Cha Cha Cha Township or simply known as Cha Cha Cha is a rural shopping centre in Shurugwi Rural Areas, 24 km South East of Shurugwi along the Beit Bridge road and  from Gweru. The tarred road from 12 km before Shurugwi was constructed by a Chinese company called China-Gansui and is considered one of the best located rural shopping centres in Zimbabwe, therefore it can not be considered a remote area. It is relatively below standards with potholes and experienced sinking in some stages, and was heavily affected by the floods during the summer of 2000.

The shopping centre, township as it is known in Zimbabwe, was at one stage bigger than some of the small towns such as Shurugwi and Zvishavane but things started deteriorating due to the economic meltdown as experienced in the country.

History
Cha Cha Cha was derived from the name of the hotel at the township which is called Happy Cha Cha Cha Hotel which was known for all holding concert of Cha Cha Cha dancers during its early days. Cha Cha Cha was an administration centre for the Boers mainly of them farmers during its early days, but was later turned into a camp for the soldiers during the days of Ian Smith. The idea was to develop it into one of the biggest towns, if not cities since there was a hospital and an 'airport' nearby.

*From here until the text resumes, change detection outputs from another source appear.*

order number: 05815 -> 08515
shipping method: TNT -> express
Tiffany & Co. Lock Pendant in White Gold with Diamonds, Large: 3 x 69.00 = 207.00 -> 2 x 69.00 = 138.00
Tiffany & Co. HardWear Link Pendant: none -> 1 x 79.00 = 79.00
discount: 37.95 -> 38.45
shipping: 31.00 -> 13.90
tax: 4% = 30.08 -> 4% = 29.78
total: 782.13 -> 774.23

The original name was Donga Township due to the vast number of dongas through erosion. In 1980, it was renamed Herbert Chitepo Business Centre after the late liberation struggle hero but that name failed to be recognised.

Main Routes
It is at a confluence where major road routes meet. All traffic flows from Shurugwi on one road only to divert into different roads at Cha Cha Cha. The main road continues to Beit Bridge where traffic to Mashava and Masvingo will divert to the east while Zvishavane and Bulawayo will divert west wards after 49 km. The Beit Bridge road will continue straight on.

Other Rural Links
Roads to Pakame Mission will take the south western direction from Cha Cha Cha while the Tongogara route takes the Eastern direction. Tongogara High School is 17 km to the east while Pakame Mission is 20 km to the South-West. Hanke Mission is 20 km to the North. Vungwi Primary School is 2 km along the Tongogara road. Zvamabande Hospital is 2 km to South -East, 1 km along the main Beit Bridge road and 1 km off the highway to the east.

Landing Ground
There is a landing ground for small to medium aeroplanes. Mugabe makes use of it when he is visiting the area which happens once in every 25 years, as January 2006 he had only visited the areas twice making him a generally unknown figure among the rural people who vote him into power. Due to the poor state of the dusty/dirty road, motorists have opened up several tracks through the landing area which is an even more clear sign of economic hardship.

Main Schools
Vungwi Primary School, Wida Primary School, Mhangami Primary School, Mupangai Secondary School, and Rusununguko Secondary School are all within 5 km from Cha Cha Cha Township.

Main Shops
The major business at Cha Cha Cha is retail. Most of the business men are general dealers, and there are 2 bakers operating at the township and about 4 millers. Ganyani was traditionally the biggest shop due to their business diversity. There are also a number of bottle stores and 2 beer halls making it the 'only' best place to relax.

Growth Point Statures
After the demise of Tongogara Township to be the growth point in Shurugwi mainly due to its location, the status was moved to Cha Cha Cha. This has seen a Post Office being opened at the centre and a number of super market chains has since tried their luck there. During the early years of the two townships, there have been competition to grow but Cha Cha Cha easily won it because of its location. There is only one bus route passing through Tongogara.

Residential Areas
After 1990 residential stands were allocated in order to develop a residential suburb-like area which was to kick start the development Cha Cha Cha Township towards a town status but the economic conditions has hampered such aspirations. Modern houses are being constructed however and most companies have their regional headquarters at Cha Cha Cha due to roughly available facilities and ease of access.

Surrounding Villages
Marira, Mbengo, Ndanga, Ndawana, Mhangami;,kuziyamisa and others all are the sphere of influence of Cha Cha Cha Township.